PROVIDED INFORMATION ->
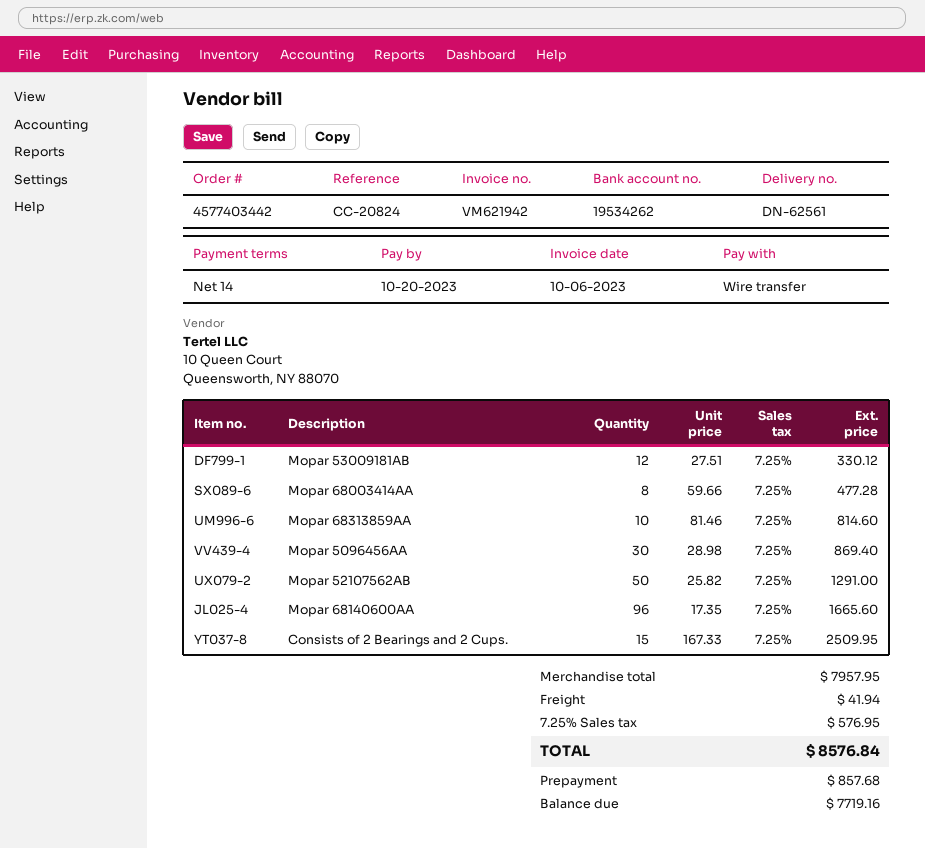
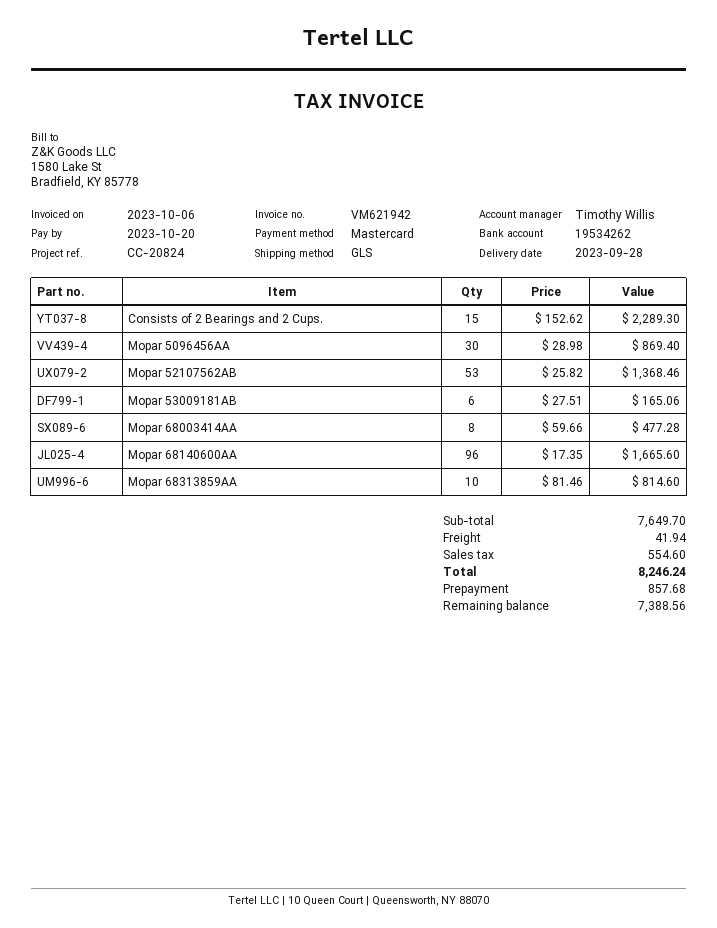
payment method: bank transfer -> Mastercard
Mopar 53009181AB: 12 x 27.51 = 330.12 -> 6 x 27.51 = 165.06
Mopar 52107562AB: 50 x 25.82 = 1291.00 -> 53 x 25.82 = 1368.46
Consists of 2 Bearings and 2 Cups.: 15 x 167.33 = 2509.95 -> 15 x 152.62 = 2289.30
subtotal: 7957.95 -> 7649.70
tax: 576.95 -> 554.60
total: 8576.84 -> 8246.24
balance: 7719.16 -> 7388.56

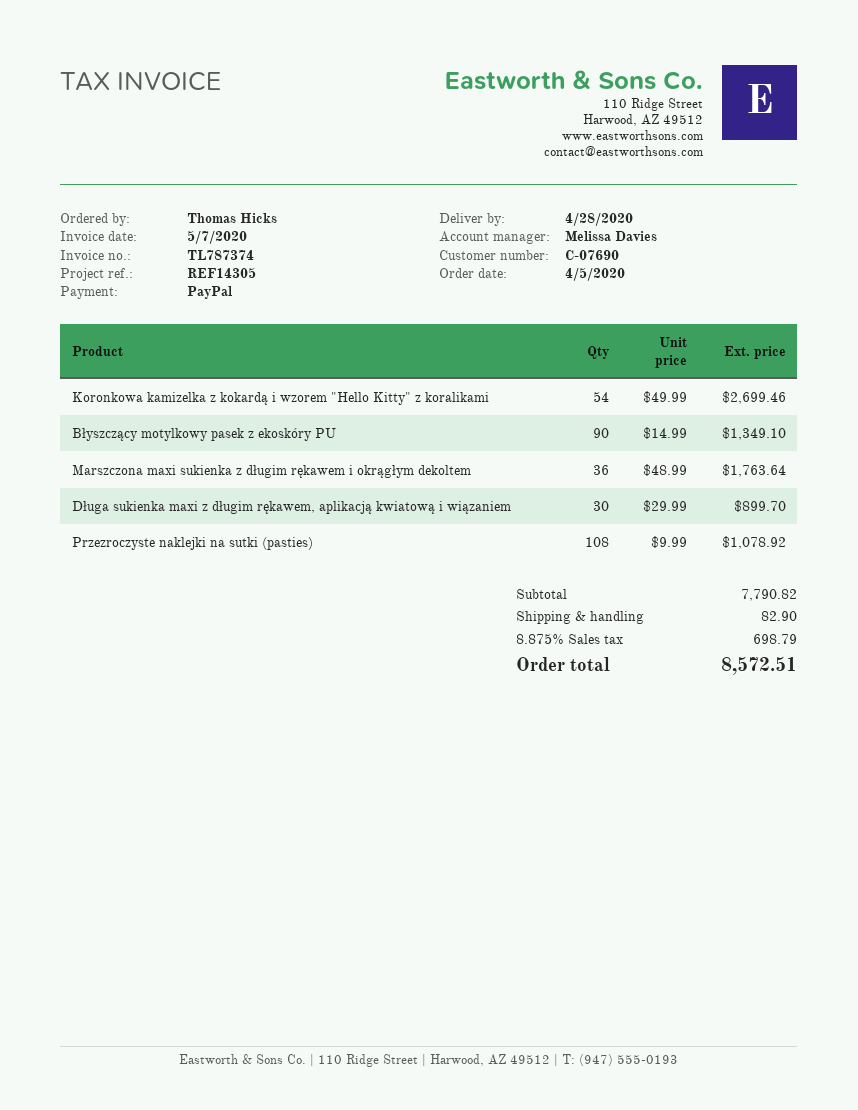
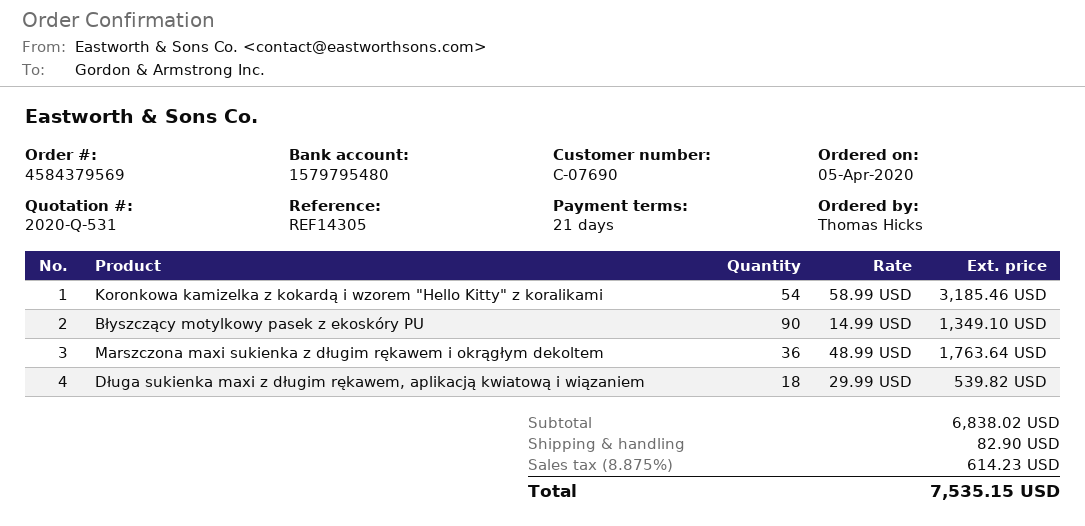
Koronkowa kamizelka z kokardą i wzorem "Hello Kitty" z koralikami: 54 x 49.99 = 2699.46 -> 54 x 58.99 = 3185.46
Długa sukienka maxi z długim rękawem, aplikacją kwiatową i wiązaniem: 30 x 29.99 = 899.70 -> 18 x 29.99 = 539.82
Przezroczyste naklejki na sutki (pasties): 108 x 9.99 = 1078.92 -> none
subtotal: 7790.82 -> 6838.02
tax: 8.875% = 698.79 -> 8.875% = 614.23
total: 8572.51 -> 7535.15

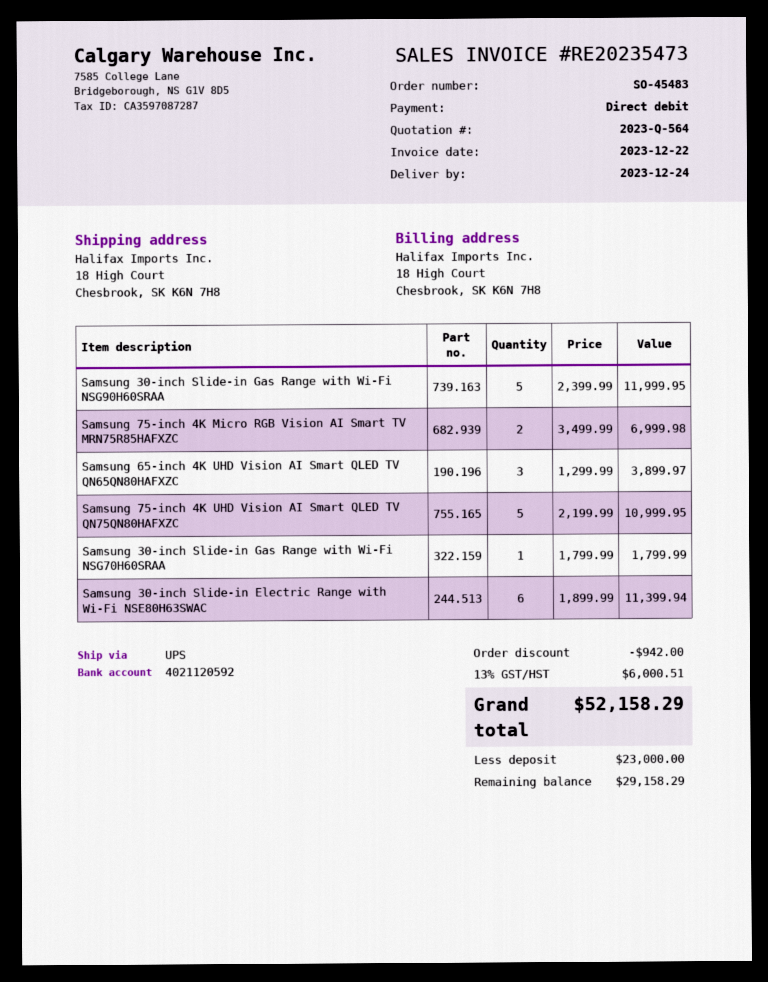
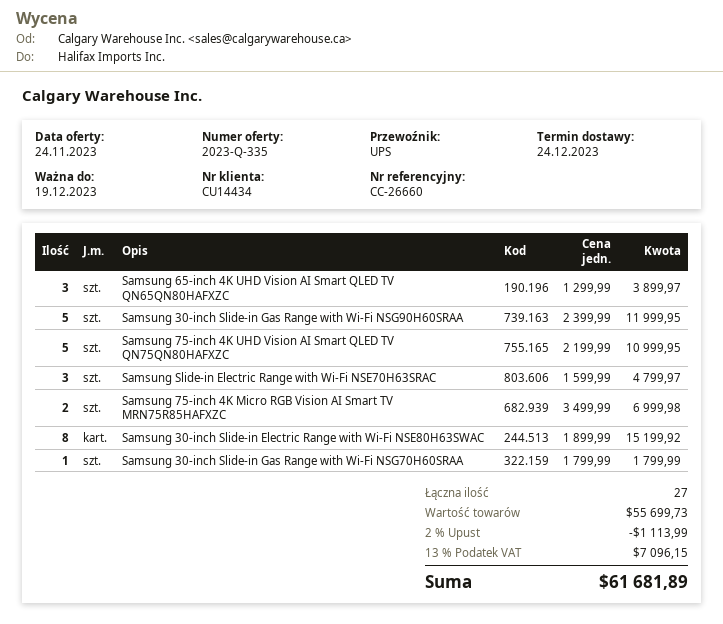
quote number: 2023-Q-564 -> 2023-Q-335
Samsung 30-inch Slide-in Electric Range with Wi-Fi NSE80H63SWAC: 6 x 1899.99 = 11399.94 -> 8 x 1899.99 = 15199.92
Samsung Slide-in Electric Range with Wi-Fi NSE70H63SRAC: none -> 3 x 1599.99 = 4799.97
discount: 942.00 -> 1113.99
tax: 13% = 6000.51 -> 13% = 7096.15
total: 52158.29 -> 61681.89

YOUR GOAL ->
Output the lines above in full and exactly as given, omitting any pictures.

RESPONSE BELOW ->
payment method: bank transfer -> Mastercard
Mopar 53009181AB: 12 x 27.51 = 330.12 -> 6 x 27.51 = 165.06
Mopar 52107562AB: 50 x 25.82 = 1291.00 -> 53 x 25.82 = 1368.46
Consists of 2 Bearings and 2 Cups.: 15 x 167.33 = 2509.95 -> 15 x 152.62 = 2289.30
subtotal: 7957.95 -> 7649.70
tax: 576.95 -> 554.60
total: 8576.84 -> 8246.24
balance: 7719.16 -> 7388.56

Koronkowa kamizelka z kokardą i wzorem "Hello Kitty" z koralikami: 54 x 49.99 = 2699.46 -> 54 x 58.99 = 3185.46
Długa sukienka maxi z długim rękawem, aplikacją kwiatową i wiązaniem: 30 x 29.99 = 899.70 -> 18 x 29.99 = 539.82
Przezroczyste naklejki na sutki (pasties): 108 x 9.99 = 1078.92 -> none
subtotal: 7790.82 -> 6838.02
tax: 8.875% = 698.79 -> 8.875% = 614.23
total: 8572.51 -> 7535.15

quote number: 2023-Q-564 -> 2023-Q-335
Samsung 30-inch Slide-in Electric Range with Wi-Fi NSE80H63SWAC: 6 x 1899.99 = 11399.94 -> 8 x 1899.99 = 15199.92
Samsung Slide-in Electric Range with Wi-Fi NSE70H63SRAC: none -> 3 x 1599.99 = 4799.97
discount: 942.00 -> 1113.99
tax: 13% = 6000.51 -> 13% = 7096.15
total: 52158.29 -> 61681.89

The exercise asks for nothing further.